## Task brief:
Your answer must be every line of the data below that holds the string "format", copied exactly.

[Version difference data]
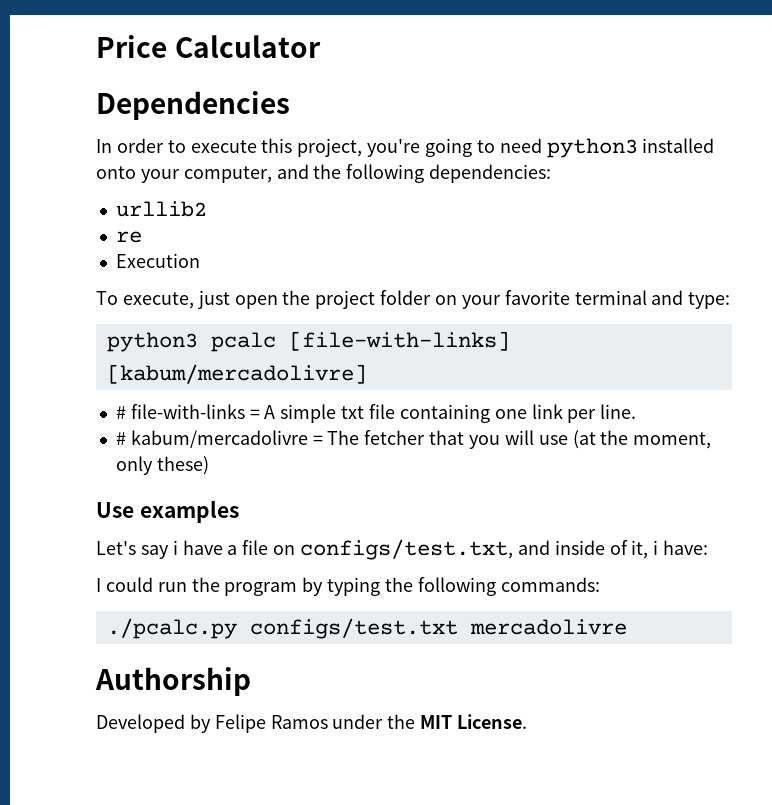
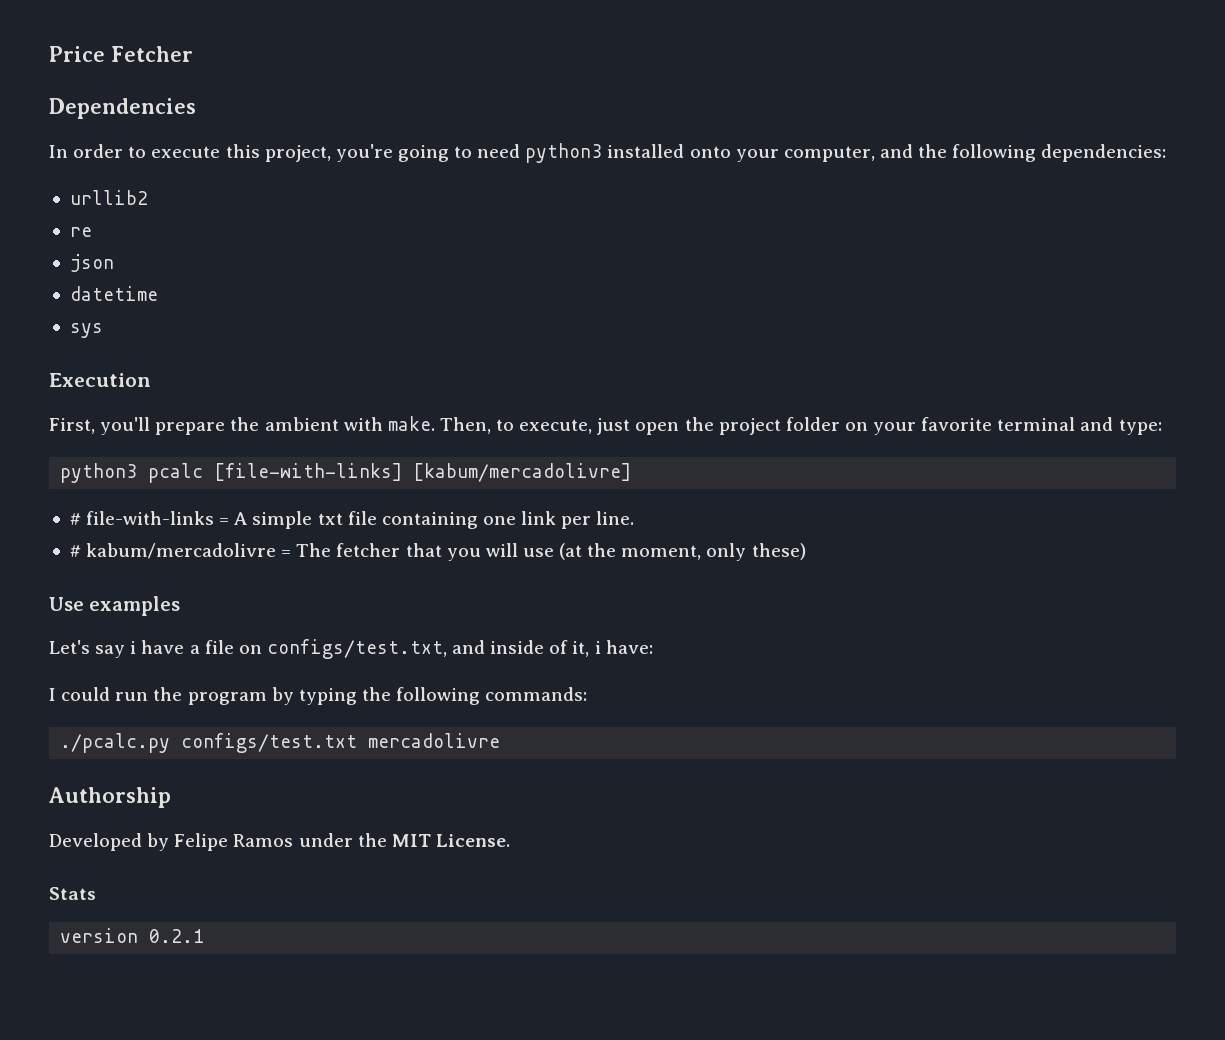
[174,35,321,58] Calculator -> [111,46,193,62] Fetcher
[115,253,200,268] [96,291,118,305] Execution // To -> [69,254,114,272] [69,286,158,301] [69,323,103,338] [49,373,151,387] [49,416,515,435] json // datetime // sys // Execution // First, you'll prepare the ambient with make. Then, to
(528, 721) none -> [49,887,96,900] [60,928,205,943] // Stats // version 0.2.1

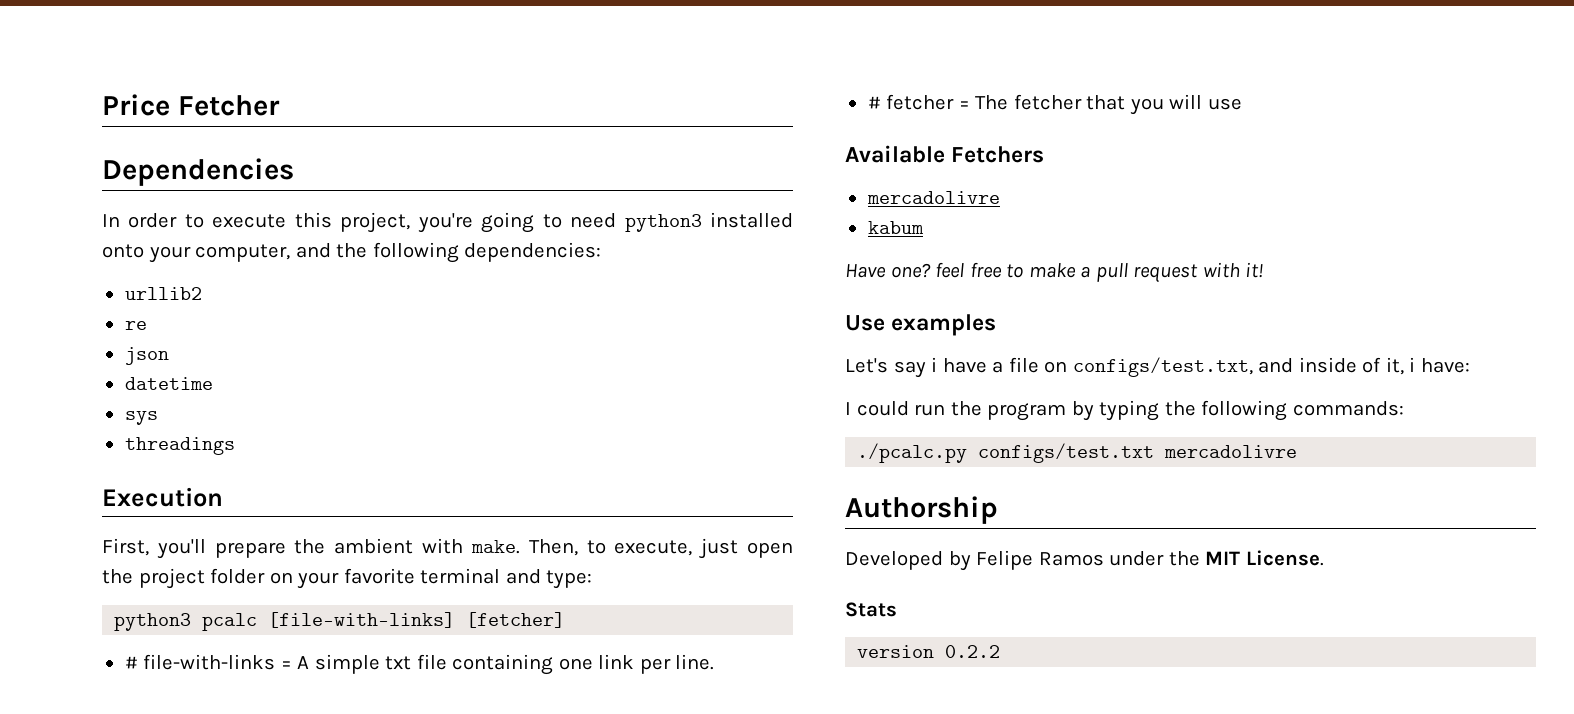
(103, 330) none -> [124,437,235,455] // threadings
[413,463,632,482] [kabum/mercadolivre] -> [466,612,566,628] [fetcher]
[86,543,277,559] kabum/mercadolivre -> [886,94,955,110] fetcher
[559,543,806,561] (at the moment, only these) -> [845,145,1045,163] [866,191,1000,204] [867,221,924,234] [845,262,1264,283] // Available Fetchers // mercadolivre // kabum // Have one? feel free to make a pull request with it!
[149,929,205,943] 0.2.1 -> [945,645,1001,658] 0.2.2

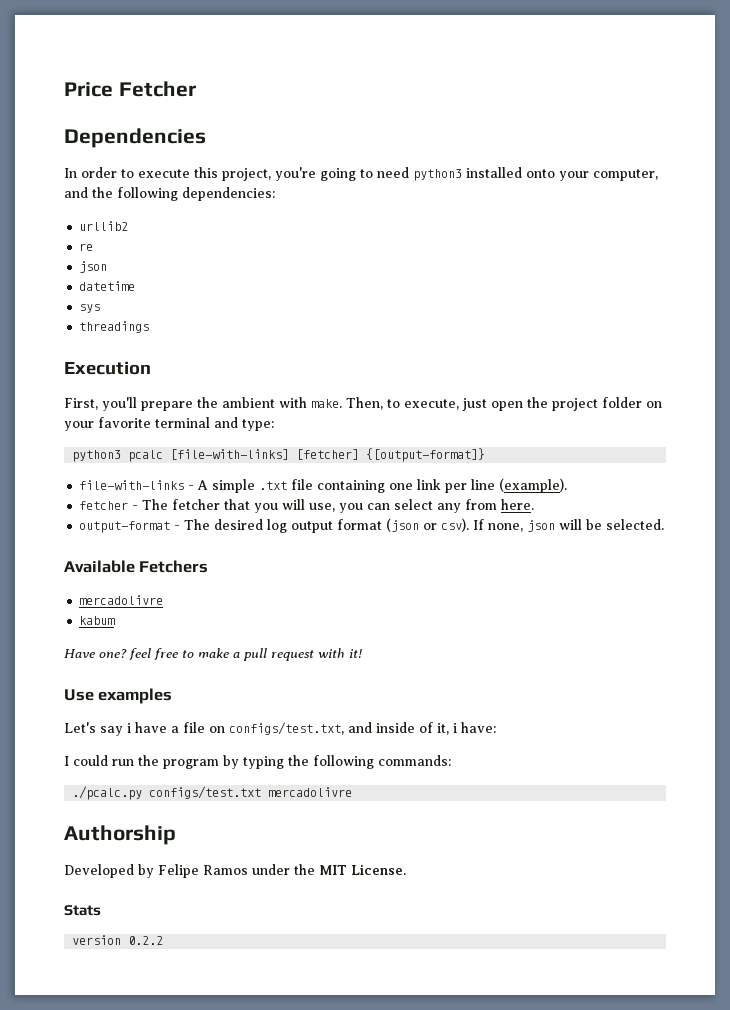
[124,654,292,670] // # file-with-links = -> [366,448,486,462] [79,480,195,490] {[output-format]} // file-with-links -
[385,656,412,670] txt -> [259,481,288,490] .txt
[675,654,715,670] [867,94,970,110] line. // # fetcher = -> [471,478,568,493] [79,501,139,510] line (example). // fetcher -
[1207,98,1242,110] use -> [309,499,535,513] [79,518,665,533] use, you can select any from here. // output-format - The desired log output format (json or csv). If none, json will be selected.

## Reply to the task:
[124,654,292,670] // # file-with-links = -> [366,448,486,462] [79,480,195,490] {[output-format]} // file-with-links -
[1207,98,1242,110] use -> [309,499,535,513] [79,518,665,533] use, you can select any from here. // output-format - The desired log output format (json or csv). If none, json will be selected.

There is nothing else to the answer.